=== WORK REQUEST ===
Extract only the lines running from the top of the entries to the line that holds "12:06 AM: 1.9 -> none". Include that line and omit the pictures.

-------- SUPPLIED INFORMATION

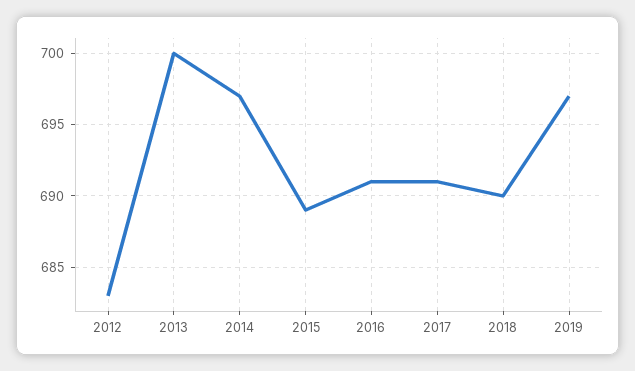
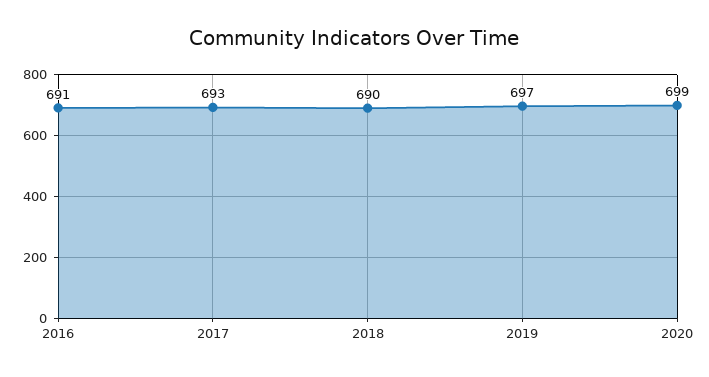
2012: 683 -> none
2013: 700 -> none
2014: 697 -> none
2015: 689 -> none
2017: 691 -> 693
2020: none -> 699

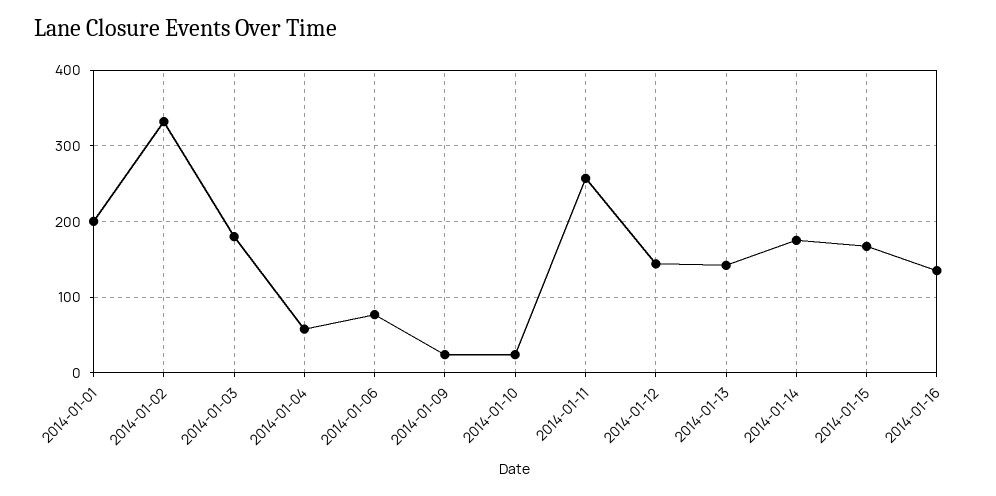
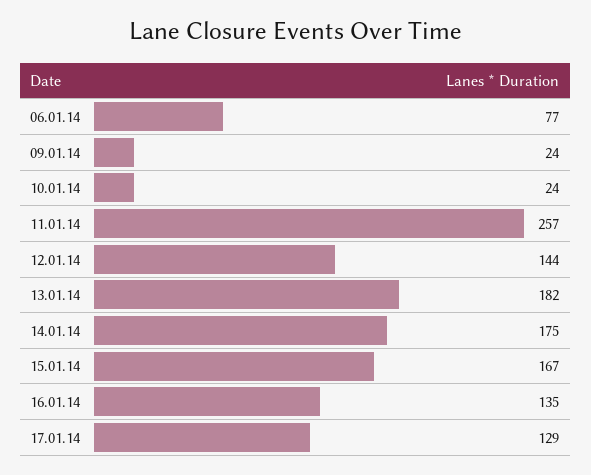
2014-01-01: 200 -> none
2014-01-02: 330 -> none
2014-01-03: 180 -> none
2014-01-04: 60 -> none
2014-01-13: 140 -> 182
17.01.14: none -> 129

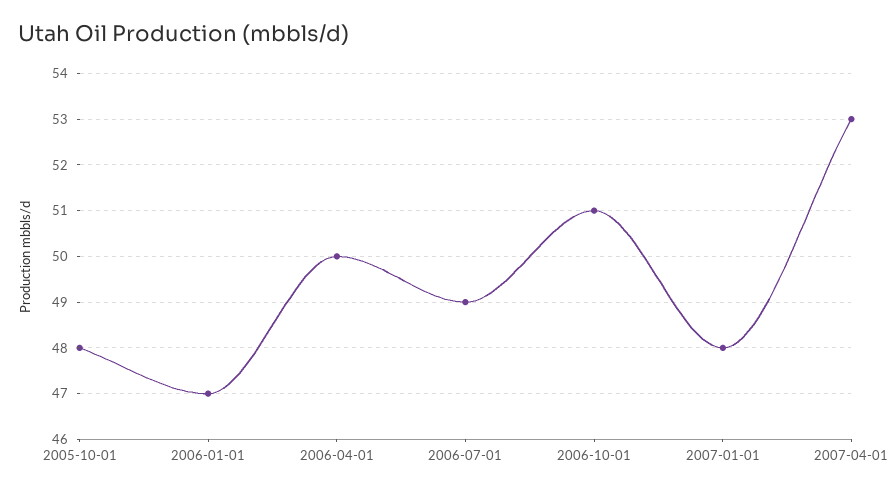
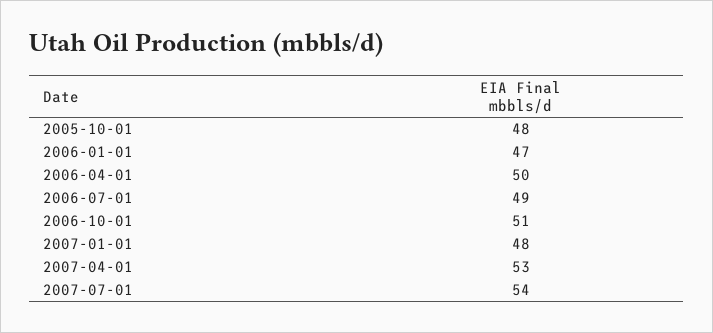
2007-07-01: none -> 54

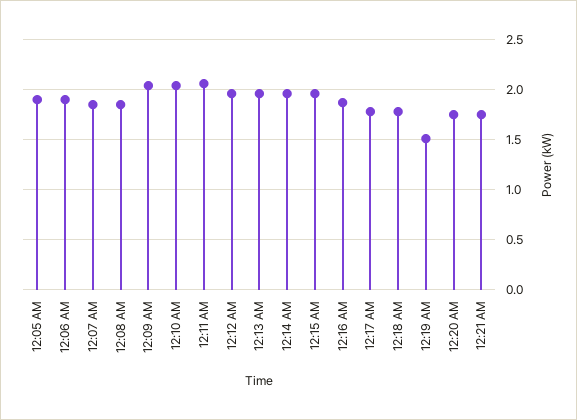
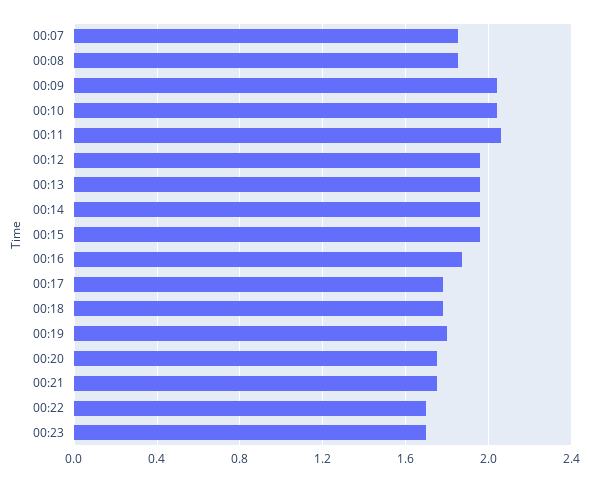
12:05 AM: 1.9 -> none
12:06 AM: 1.9 -> none
12:19 AM: 1.5 -> 1.8
00:22: none -> 1.7
00:23: none -> 1.7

----------------

=== EXERCISE RESPONSE ===
2012: 683 -> none
2013: 700 -> none
2014: 697 -> none
2015: 689 -> none
2017: 691 -> 693
2020: none -> 699

2014-01-01: 200 -> none
2014-01-02: 330 -> none
2014-01-03: 180 -> none
2014-01-04: 60 -> none
2014-01-13: 140 -> 182
17.01.14: none -> 129

2007-07-01: none -> 54

12:05 AM: 1.9 -> none
12:06 AM: 1.9 -> none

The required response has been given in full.